Serbia's energy sector - which currently accounts for 10% of GDP - is one of the key planks of future growth, particularly with regards to cross-border energy trading. Realising and diversifying this potential, however, will require sizable investments in infrastructure, and the success of attracting investment and securing market competitiveness will have important implications not only for the country's economic development, but for its overall strategic orientation.

Numerous possibilities abound. As Vladimir Markovic, an energy consultant with Primus GBS Energy Consultants, tells bne, the biggest opportunity is the forthcoming energy market liberalisation and unbundling. "The outsourcing of production from Europe has raised demand for electricity, yet already Serbia imports certain quantities in peak consumption months," he says.

Sizeable investments will be needed to modernise Serbia's energy infrastructure, including grid extensions and decentralised energy technologies. "Investment and modernisation cycles every year are valued at €100m-200m, as Serbia is trying to achieve different European efficiency and environmental standards," Markovic notes.

Financing such improvements, though, is constrained by artificially low energy prices, which have persistently failed to reflect actual production costs. Yet any dramatic change in electricity prices in the current climate is likely to provoke significant political and public opposition.

Furthermore, there is the challenge of realising cooperation between the state-owned power utility Elektroprivreda Srbije (EPS) and private actors. The European Bank for Reconstruction and Development (EBRD) is currently considering providing some €400m of financing to construct the new 750-megawatt (MW) Kolubara B lignite-fired power plant in central Serbia, some 40 kilometres from Belgrade. A joint venture was signed between Italy's Edison and EPS back in June 2011 - the first sizable private sector investment in the power generation sector and a test-case for future agreements.

Russia's grip

In the oil and gas sphere, Russia plays a pivotal role after Gazprom Neft acquired a 51% stake in the state-owned Naftna Industrija Srbije (NIS) back in 2008, with an undertaking to invest some €550m. A new gas delivery agreement with Srbijagas, finalized in mid-April, is expected to bring gas price reductions, whilst construction of the South Stream gas pipeline section through Serbia is expected to begin in November or December this year. An underground gas storage facility at Banatski Dvor was opened at the end of 2011, whilst investments into local oil refining capacity have also been made. Russia's influence in this domain of Serbia's energy sector remains unrivalled.

Even though Serbia's renewable energy alternatives are there, only a small percentage of the sector's potential is being exploited.
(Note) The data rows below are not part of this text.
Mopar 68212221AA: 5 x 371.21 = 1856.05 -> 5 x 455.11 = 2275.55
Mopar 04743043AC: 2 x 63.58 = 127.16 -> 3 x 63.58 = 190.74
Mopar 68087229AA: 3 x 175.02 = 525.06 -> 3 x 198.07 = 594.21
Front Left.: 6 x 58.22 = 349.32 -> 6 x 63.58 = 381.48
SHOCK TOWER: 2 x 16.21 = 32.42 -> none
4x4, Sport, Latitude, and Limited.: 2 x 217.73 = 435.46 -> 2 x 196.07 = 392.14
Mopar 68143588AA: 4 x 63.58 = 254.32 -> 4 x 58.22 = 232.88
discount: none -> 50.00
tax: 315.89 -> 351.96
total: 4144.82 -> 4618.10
As Rene Jensen, an independent expert on Balkan affairs, points out, the potential is around 4,3 mio TOE, of which more than half is biomass from agriculture and forestry. Also hydroelectric, wind and photovoltaic all have good potential, at least theoretically. However, "The challenges related to using these resources are many, and in most cases systemic... the subsidies needed to attract private investors are big, and can only come from the consumers or the state budget."
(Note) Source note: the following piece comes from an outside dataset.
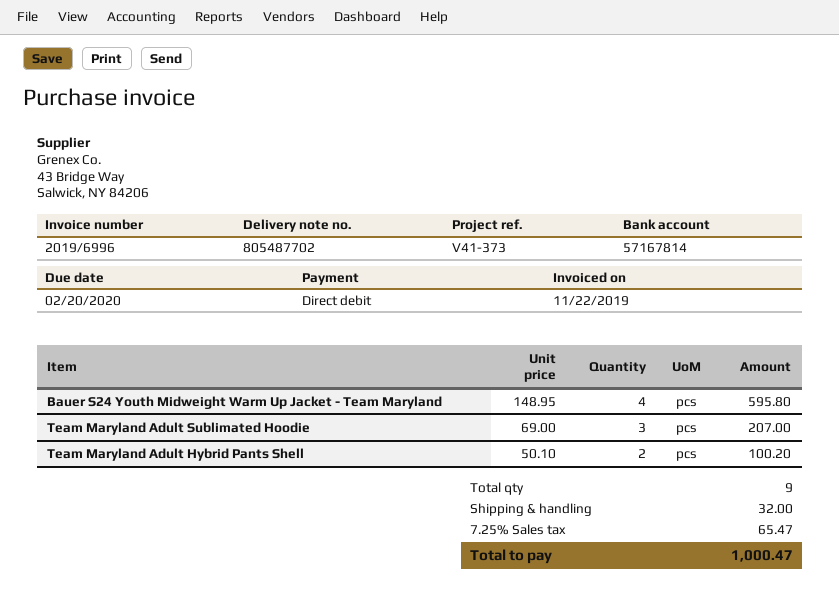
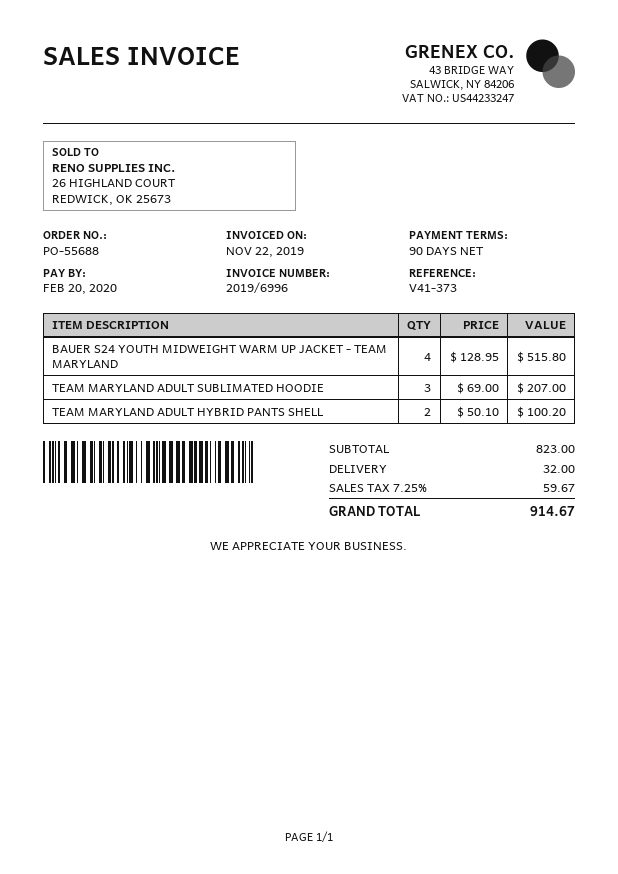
Bauer S24 Youth Midweight Warm Up Jacket - Team Maryland: 4 x 148.95 = 595.80 -> 4 x 128.95 = 515.80
tax: 7.25% = 65.47 -> 7.25% = 59.67
total: 1000.47 -> 914.67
Markovic highlights major obstacles in a lack of understanding about the local business and legal environment. "Foreign investors don't lack financing for renewable energy projects, they just need reliable partners in Serbia," he says. "The government is trying to prepare everyone for market liberalisation, which will allow new competitors and actors to enter the Serbian energy market which - in the eyes of many foreign companies - is a regional hub for expansion."

Significant challenges also persist on the demand side, with the excessive use of electricity for heating, outdated and energy inefficient manufacturing technologies, and ageing municipal energy supply services. Given that Serbia is a very energy inefficient country, Jensen questions whether money would be better spent investing in highly needed improvements in the energy efficiency in production and among households. "Even though this is only part of the 20-20-20 criteria set by the EU, both the environmental and economic gains will probably be much higher by focusing the scarce resources on reducing energy consumption than investing in new and relatively more expensive energy resources."
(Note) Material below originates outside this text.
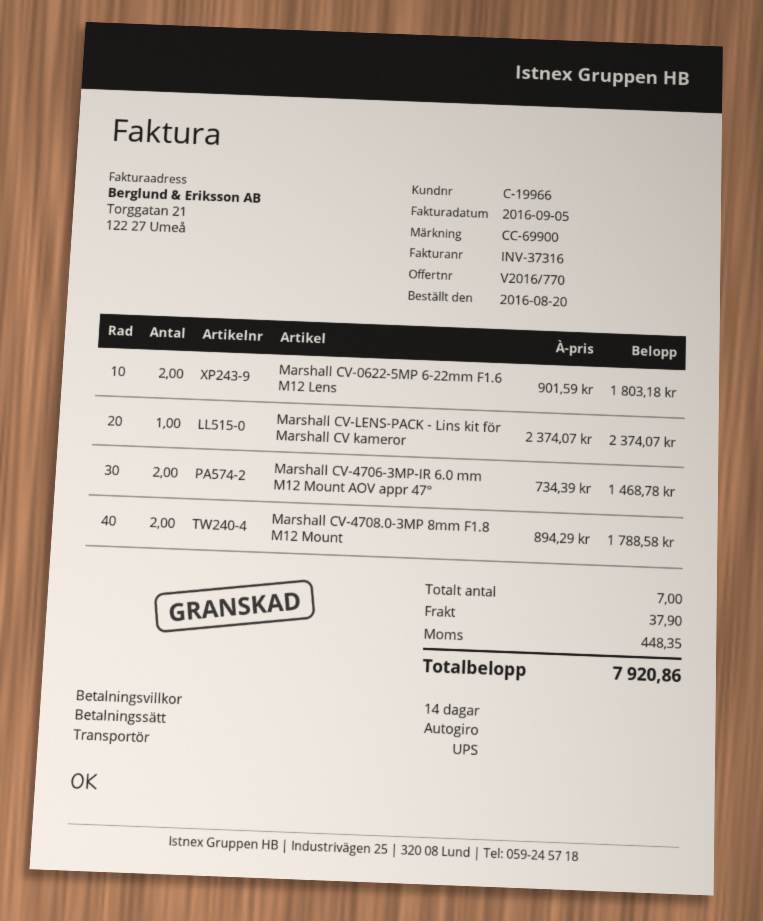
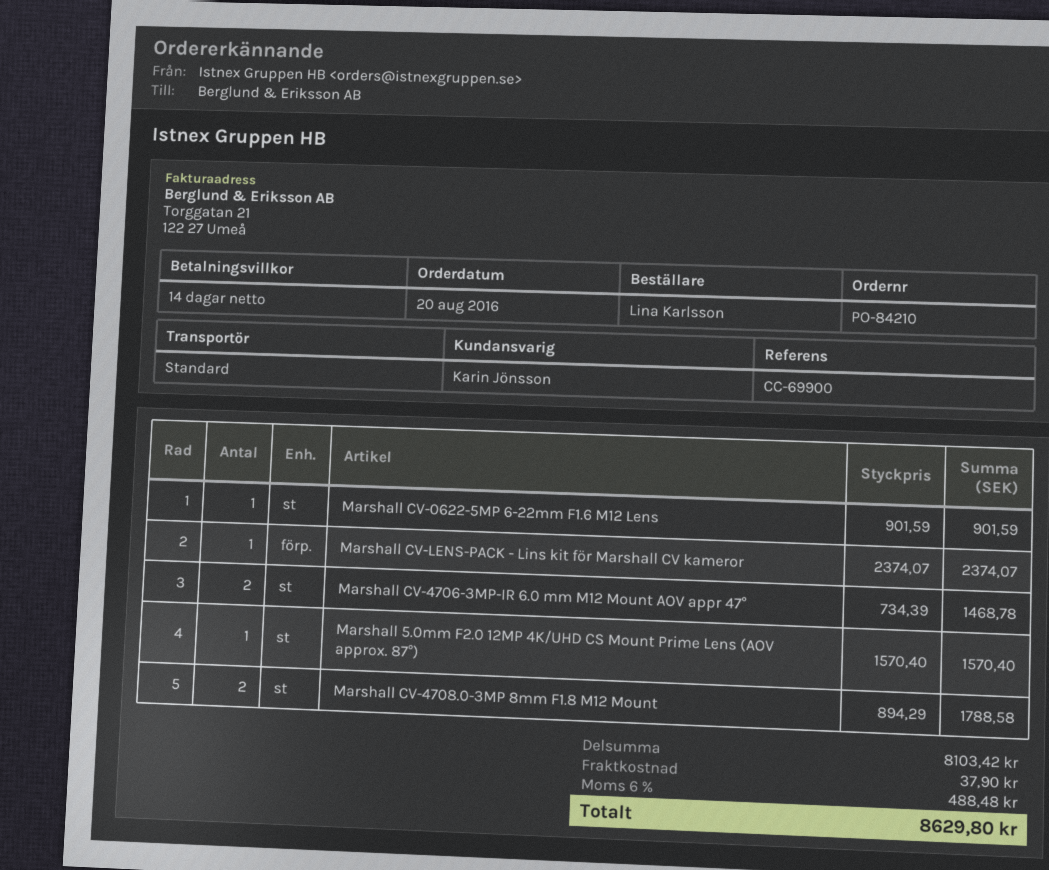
shipping method: UPS -> standard
Marshall CV-0622-5MP 6-22mm F1.6 M12 Lens: 2 x 901.59 = 1803.18 -> 1 x 901.59 = 901.59
Marshall 5.0mm F2.0 12MP 4K/UHD CS Mount Prime Lens (AOV approx. 87°): none -> 1 x 1570.40 = 1570.40
tax: 448.35 -> 488.48
total: 7920.86 -> 8629.80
How Serbia copes with the challenges of market liberalisation, different models of co-operation - particularly public-private partnerships - and pervasive Russian influence will have a significant bearing on the country's future energy balance. Overly focusing on power generation - particularly from traditional fossil fuel sources - threatens to impede the development and implementation of a comprehensive policy to improve both energy efficiency and the utilisation of renewable energy sources.

With Russia exerting a tight grip over oil and gas, securing a sustainable and diverse energy future will go a long way to determining Serbia's overall strategic orientation.